Snap‘s stock price initially plunged more than 11% after hours then moderated to a smaller decline as investors digested positive user and revenue growth on Tuesday after the company reported its second-quarter earnings.
Here’s what they reported:
- Loss per share: 9 cents vs. 9 cents per Refinitiv
- Revenue: $454 million vs. $439.1 million per Refinitiv
- Global daily active users (DAUs): 238 million vs. 238.48 million per FactSet
- ARPU: $1.91 vs. $1.87 per FactSet
The company’s net loss grew to $326 million, up nearly 28% from $255 million last year.
Snap blamed the higher losses on long-term investments to “to build on the momentum we have established with our community, and our advertising partners,” as well as higher interest expense related to convertible notes, and a one-time gain from selling Placed, a location-based user data provider, in last year’s quarter.
Snap reported its daily active users at 238 million, up nearly 4% from the 229 million the company reported in April. That figure is up 17% compared to the 203 million daily users the company reported a year prior.
After seeing an increase in usage following shelter in place orders in March, that boon has gone away, Snap Chief Financial Officer Derek Andersen said in his prepared remarks.

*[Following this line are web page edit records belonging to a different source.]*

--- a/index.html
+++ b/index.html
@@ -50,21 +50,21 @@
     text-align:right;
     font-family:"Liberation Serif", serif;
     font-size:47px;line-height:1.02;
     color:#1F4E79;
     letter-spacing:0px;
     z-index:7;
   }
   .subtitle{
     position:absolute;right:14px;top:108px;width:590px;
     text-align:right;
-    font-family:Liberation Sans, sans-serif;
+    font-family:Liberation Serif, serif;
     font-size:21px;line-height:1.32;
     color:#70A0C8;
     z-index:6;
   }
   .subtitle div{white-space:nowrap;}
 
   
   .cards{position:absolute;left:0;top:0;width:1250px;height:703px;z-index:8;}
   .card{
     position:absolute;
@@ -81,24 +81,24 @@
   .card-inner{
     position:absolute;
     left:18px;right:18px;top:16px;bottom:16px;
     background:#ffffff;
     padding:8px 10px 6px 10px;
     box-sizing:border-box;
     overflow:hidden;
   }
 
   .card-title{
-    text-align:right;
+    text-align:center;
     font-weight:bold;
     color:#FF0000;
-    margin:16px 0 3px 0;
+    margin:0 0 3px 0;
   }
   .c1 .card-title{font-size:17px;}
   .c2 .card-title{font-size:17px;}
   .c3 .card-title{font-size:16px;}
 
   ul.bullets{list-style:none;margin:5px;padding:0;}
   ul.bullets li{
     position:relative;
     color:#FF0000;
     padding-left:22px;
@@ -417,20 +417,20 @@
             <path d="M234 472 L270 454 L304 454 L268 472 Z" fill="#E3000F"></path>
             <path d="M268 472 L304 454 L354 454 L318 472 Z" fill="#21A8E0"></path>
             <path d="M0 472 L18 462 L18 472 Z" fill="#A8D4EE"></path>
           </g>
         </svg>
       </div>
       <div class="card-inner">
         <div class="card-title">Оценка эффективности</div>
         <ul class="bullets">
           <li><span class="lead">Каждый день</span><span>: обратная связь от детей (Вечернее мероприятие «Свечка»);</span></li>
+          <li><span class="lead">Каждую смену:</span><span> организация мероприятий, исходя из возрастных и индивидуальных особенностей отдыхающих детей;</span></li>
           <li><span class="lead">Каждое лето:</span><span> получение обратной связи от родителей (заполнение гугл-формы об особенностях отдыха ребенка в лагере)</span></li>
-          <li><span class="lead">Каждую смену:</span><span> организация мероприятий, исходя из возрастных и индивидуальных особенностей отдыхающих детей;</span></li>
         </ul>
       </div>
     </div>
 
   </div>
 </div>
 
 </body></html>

“At the onset of widespread shelter in place orders, as people sought to stay connected and entertained from home, we observed an increase in daily active users that informed our initial estimate,” Andersen said. “This initial lift dissipated faster than we anticipated as shelter in place conditions persisted.”

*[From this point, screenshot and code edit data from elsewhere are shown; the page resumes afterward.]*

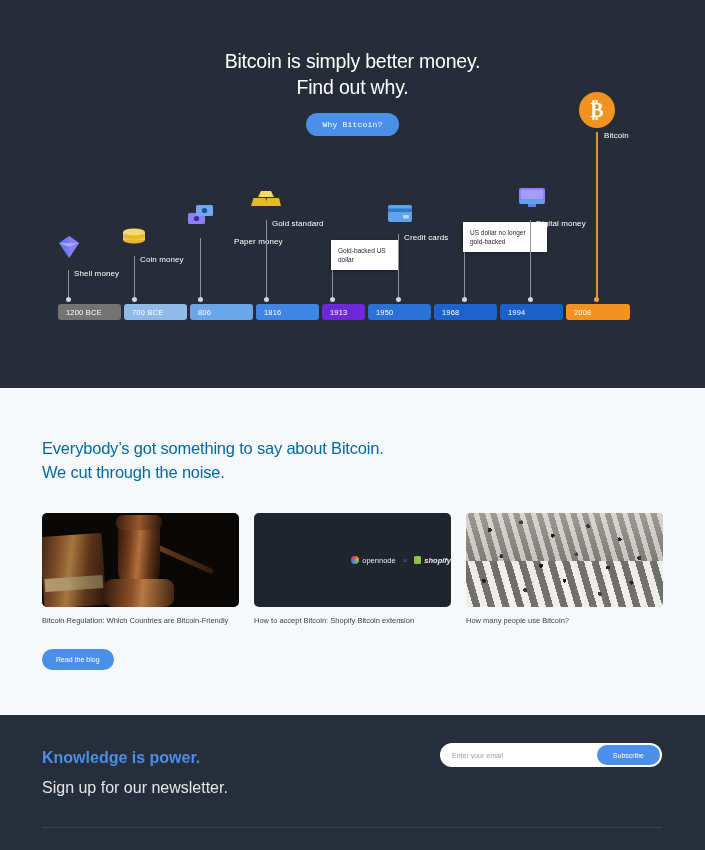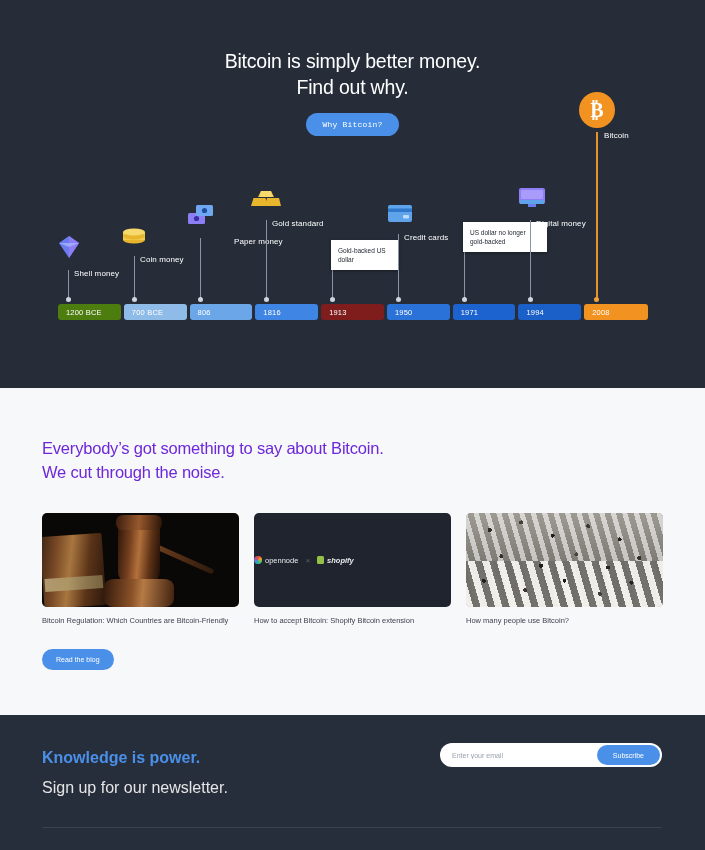--- a/index.html
+++ b/index.html
@@ -114,21 +114,21 @@
   }
 
   
   .blog {
     background: #f7f8fa;
     height: 327px;
     padding: 48px 42px 0;
     position: relative;
   }
   .blog h2 {
-    color: #6d28d9;
+    color: #0369a1;
     font-size: 16.5px;
     font-weight: 400;
     line-height: 24px;
     letter-spacing: -0.2px;
   }
   .cards {
     display: flex;
     gap: 15px;
     margin-top: 29px;
   }
@@ -175,21 +175,21 @@
   }
   .img-gavel .handle {
     position: absolute; left: 112px; top: 44px; width: 62px; height: 5px;
     background: linear-gradient(90deg,#6b3d1d,#2e1a0c);
     transform: rotate(24deg);
     border-radius: 3px;
   }
   
   .img-node {
     background: #20242e;
-    display:flex; align-items:center; justify-content:flex-start; gap:7px;
+    display:flex; align-items:center; justify-content:flex-end; gap:7px;
   }
   .logo-row { display:flex; align-items:center; gap:7px; }
   .logo-chip {
     display:flex; align-items:center; gap:3px;
     color:#e8eaee; font-size:7.5px;
   }
   .dot-rainbow {
     width:8px;height:8px;border-radius:50%;
     background: conic-gradient(#e84c3d,#f0a32c,#2ecc71,#3498db,#9b59b6,#e84c3d);
   }
@@ -392,27 +392,27 @@
       <div class="tl-col" style="left:538px;">
         <div class="tl-stem orange" style="height:168px;"></div>
         <div class="tl-dot orange"></div>
         <div class="tl-label" style="left:8px; bottom:164px;">Bitcoin</div>
         <div class="btc-circle" style="left:-17px; bottom:176px;">
           <span>₿</span>
         </div>
       </div>
 
       <div class="tl-bars">
-        <div class="tl-bar" style="width:63px;background:#4d7c0f;">1200 BCE</div>
+        <div class="tl-bar" style="width:63px;background:#737373;">1200 BCE</div>
         <div class="tl-bar" style="width:63px;background:#8fbbe8;">700 BCE</div>
         <div class="tl-bar" style="width:63px;background:#6aa6e8;">806</div>
         <div class="tl-bar" style="width:63px;background:#3f86e4;">1816</div>
-        <div class="tl-bar" style="width:63px;background:#7f1d1d;">1913</div>
+        <div class="tl-bar" style="width:43px;background:#6d28d9;">1913</div>
         <div class="tl-bar" style="width:63px;background:#2a72d8;">1950</div>
-        <div class="tl-bar" style="width:63px;background:#1d63cf;">1971</div>
+        <div class="tl-bar" style="width:63px;background:#1d63cf;">1968</div>
         <div class="tl-bar" style="width:63px;background:#1b5fc9;">1994</div>
         <div class="tl-bar" style="width:64px;background:#f29220;">2008</div>
       </div>
     </div>
   </section>
 
   <section class="blog">
     <h2>
       <span>Everybody’s got something to say about Bitcoin.</span><br>
       <span>We cut through the noise.</span>

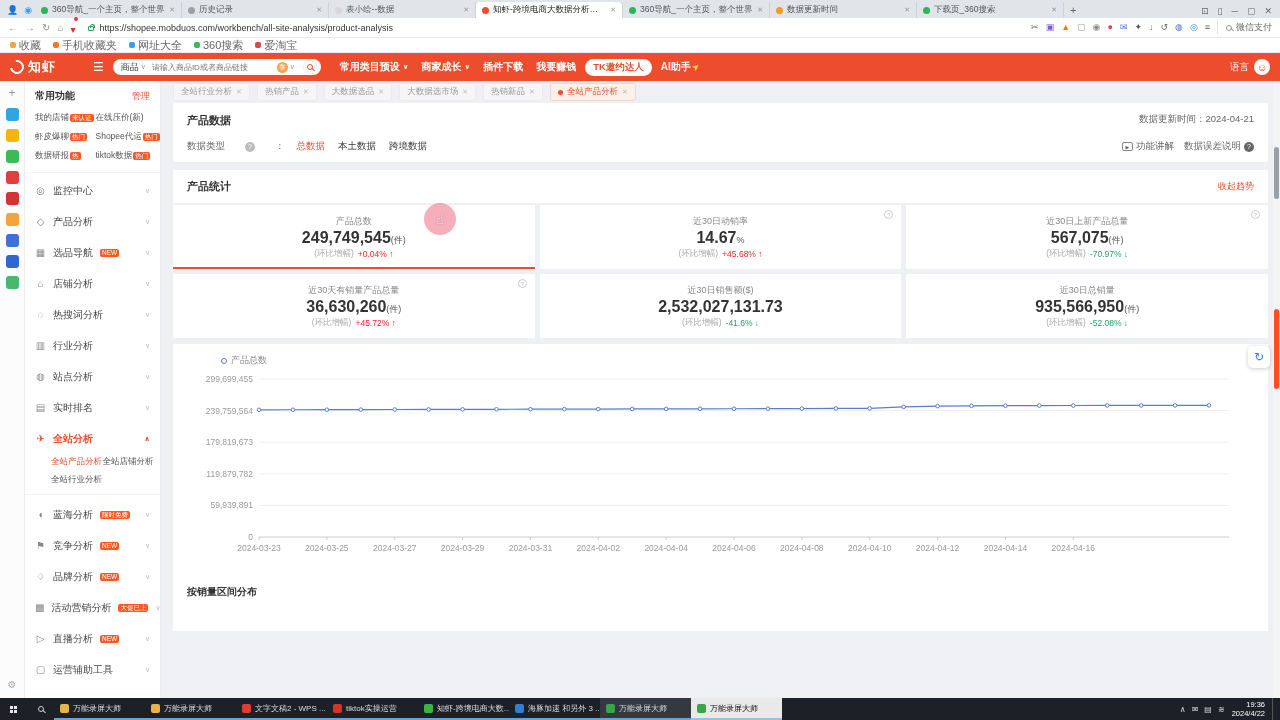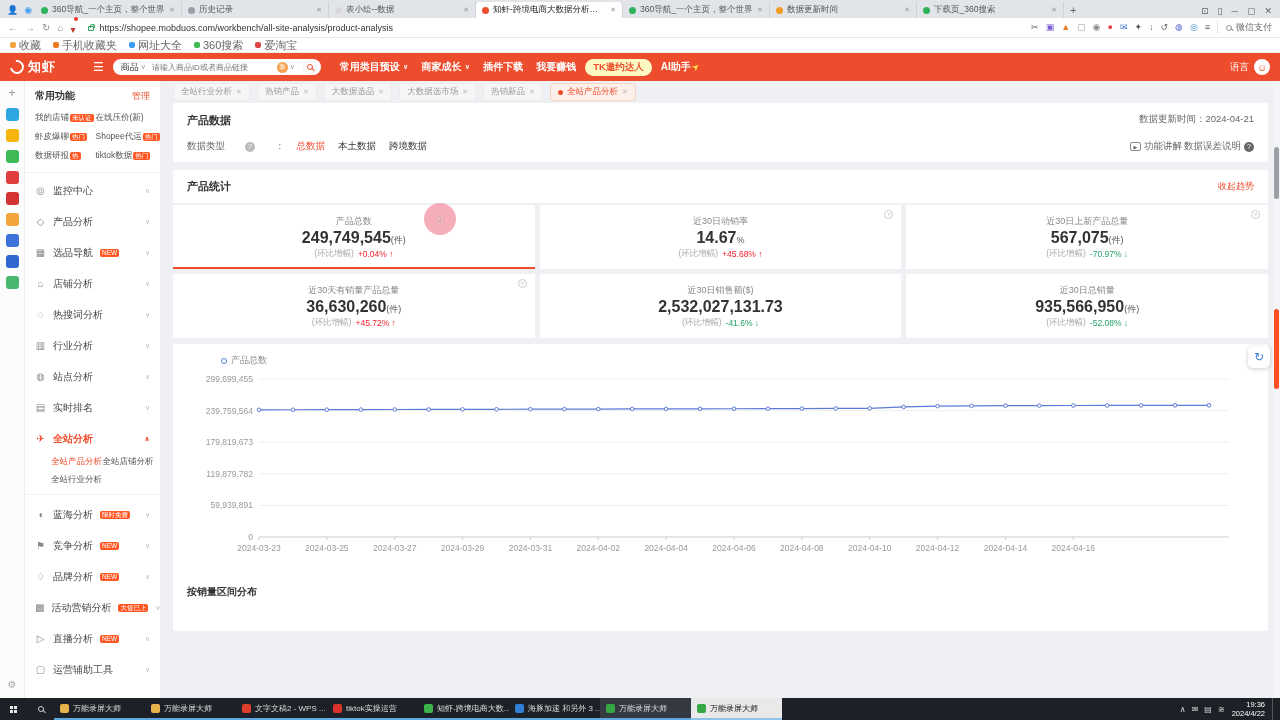--- a/index.html
+++ b/index.html
@@ -42,21 +42,21 @@
   .hs-cat{font-size:9px;color:#333;}
   .hs-car{font-size:7px;color:#999;margin:0 4px 0 2px;}
   .hsearch input{border:none;outline:none;flex:1;font-size:8px;color:#333;min-width:10px;font-family:inherit;}
   .hs-flag{width:11px;height:11px;border-radius:50%;background:#f6a14d;color:#fff;font-size:7px;display:flex;align-items:center;justify-content:center;}
   .hs-btn{width:14px;height:14px;border:1px solid #eee;border-radius:50%;display:flex;align-items:center;justify-content:center;margin-left:4px;background:#fff;}
   .hs-btn .mag{border-color:#ee4d2d;}
   .hs-btn .mag::after{background:#ee4d2d;}
   .hnav{display:flex;align-items:flex-end;gap:13px;font-size:10px;font-weight:bold;margin-left:10px;}
   .hnav-item{display:flex;align-items:center;gap:3px;}
   .hn-car{font-size:7px;opacity:.85;}
-  .tkpill{background:#fef9c3;color:#ee4d2d;border-radius:9px;padding:2px 8px;font-size:9.5px;font-weight:bold;}
+  .tkpill{background:#ffffff;color:#ee4d2d;border-radius:9px;padding:2px 8px;font-size:9.5px;font-weight:bold;}
   .ai{display:flex;align-items:center;font-size:10px;font-weight:bold;}
   .ai-rocket{color:#ffd94d;font-size:9px;transform:rotate(-40deg);display:inline-block;margin-left:1px;}
   .hright{margin-left:auto;display:flex;align-items:center;gap:5px;font-size:9.5px;}
   .avatar{width:16px;height:16px;border-radius:50%;background:#fff;color:#ee4d2d;display:flex;align-items:center;justify-content:center;font-size:10px;}
   
   .main{display:flex;height:617px;position:relative;}
   .leftstrip{width:25px;background:#fcfcfc;border-right:1px solid #ededed;display:flex;flex-direction:column;align-items:center;padding-top:5px;gap:8px;}
   .ls-plus{color:#999;font-size:12px;}
   .ls-ico{width:13px;height:13px;border-radius:3px;}
   .ls-gear{margin-top:auto;margin-bottom:8px;color:#aaa;font-size:10px;}
@@ -84,21 +84,21 @@
   .pill.active{background:#fdf0ea;border-color:#f7d5c5;color:#ee4d2d;}
   .pill.active .dot{width:5px;height:5px;border-radius:50%;background:#ee4d2d;}
   
   .pd-card{background:#fff;border-radius:2px;padding:10px 14px 9px;display:flex;justify-content:space-between;}
   .pd-title{font-size:11px;font-weight:bold;color:#333;}
   .pd-row{margin-top:12px;display:flex;align-items:center;gap:12px;font-size:9.5px;color:#666;}
   .qmark{width:10px;height:10px;border-radius:50%;background:#bbb;color:#fff;font-size:7px;display:inline-flex;align-items:center;justify-content:center;}
   .dt-opt{color:#333;}
   .dt-opt.active{color:#ee4d2d;}
   .pd-right{text-align:right;font-size:9.5px;color:#666;display:flex;flex-direction:column;justify-content:space-between;}
-  .pd-links{display:flex;align-items:center;gap:2px;justify-content:flex-end;}
+  .pd-links{display:flex;align-items:center;gap:10px;justify-content:flex-end;}
   .playbox{display:inline-flex;align-items:center;justify-content:center;width:11px;height:9px;border:1px solid #888;border-radius:2px;font-size:5px;color:#666;}
   
   .sec-head{background:#fff;margin-top:8px;padding:9px 14px;display:flex;justify-content:space-between;align-items:center;}
   .sec-title{font-size:11px;font-weight:bold;color:#333;}
   .collapse{font-size:9px;color:#ee4d2d;}
   .statgrid{display:grid;grid-template-columns:repeat(3,1fr);gap:5px;margin-top:2px;}
   .scard{background:#fff;height:64px;position:relative;display:flex;flex-direction:column;align-items:center;justify-content:center;}
   .scard.selected::after{content:'';position:absolute;left:0;right:0;bottom:0;height:2px;background:#ee4d2d;}
   .sc-label{font-size:9px;color:#888;}
   .sc-value{font-size:16px;font-weight:bold;color:#333;margin:1px 0;}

The company said that so far in Q3, revenue is up 32% from the previous year, but it expects that growth to moderate through the rest of the quarter, ending up with growth of around 20%.
“Advertising demand in Q3 has historically been bolstered by factors that appear unlikely to materialize in the same way they have in prior years, including the back to school season, film release schedules, and the operations of various sports leagues,” Andersen said. “At this point in time it is difficult to predict how these factors may impact advertising demand in the remainder of Q3.”